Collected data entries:
Content starts
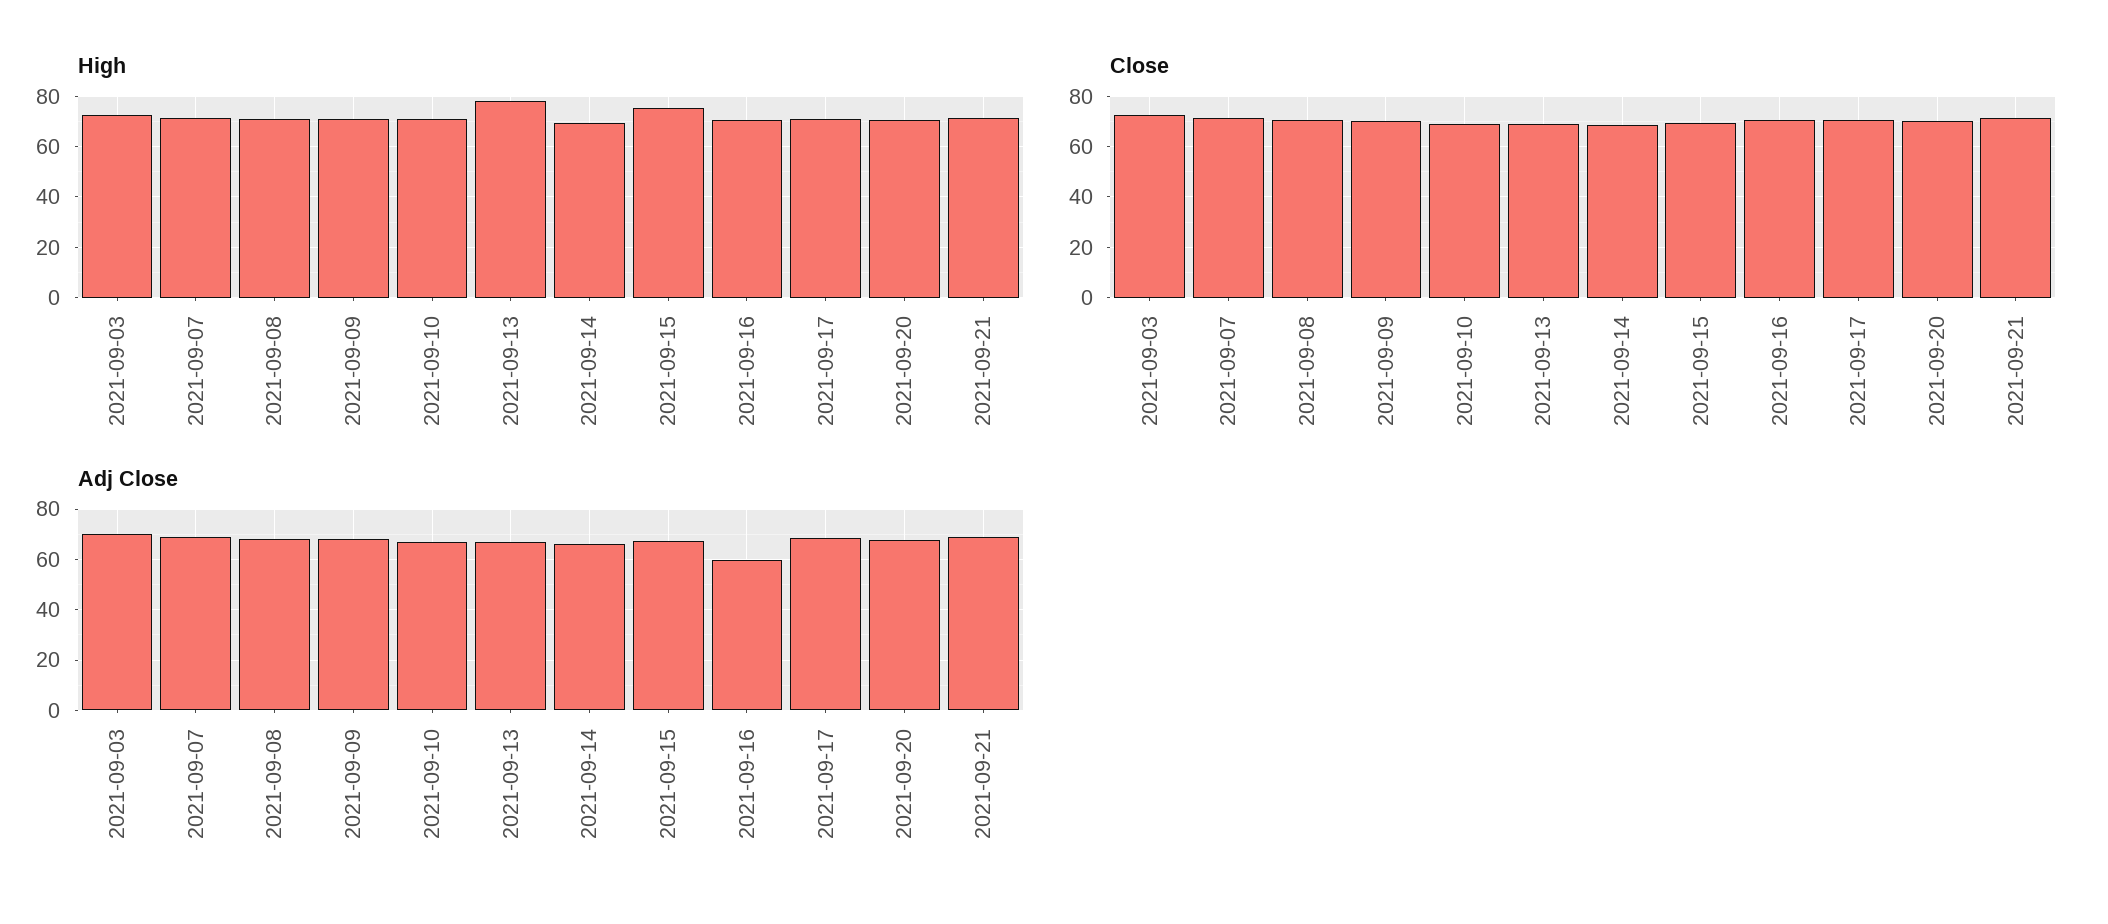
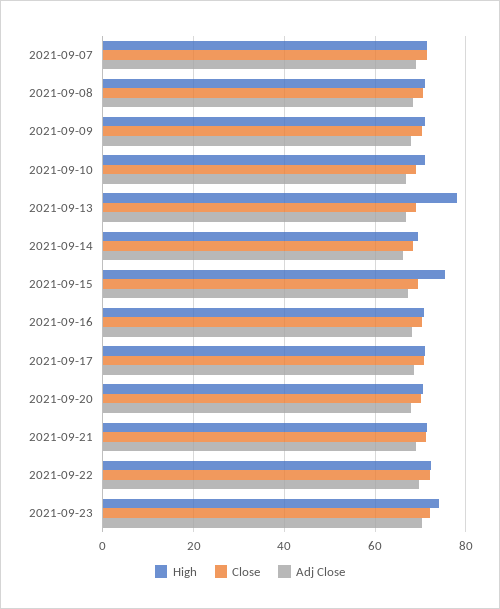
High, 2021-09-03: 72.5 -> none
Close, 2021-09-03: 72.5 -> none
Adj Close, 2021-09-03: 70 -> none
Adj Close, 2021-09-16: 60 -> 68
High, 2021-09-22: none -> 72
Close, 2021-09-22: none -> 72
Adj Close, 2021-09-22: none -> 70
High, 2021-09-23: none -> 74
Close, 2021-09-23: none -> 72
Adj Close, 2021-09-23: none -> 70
Content ends
### WHAT YOU WILL DO
Every line above that holds the word "none" should be copied out.

### ANSWER BELOW
High, 2021-09-03: 72.5 -> none
Close, 2021-09-03: 72.5 -> none
Adj Close, 2021-09-03: 70 -> none
High, 2021-09-22: none -> 72
Close, 2021-09-22: none -> 72
Adj Close, 2021-09-22: none -> 70
High, 2021-09-23: none -> 74
Close, 2021-09-23: none -> 72
Adj Close, 2021-09-23: none -> 70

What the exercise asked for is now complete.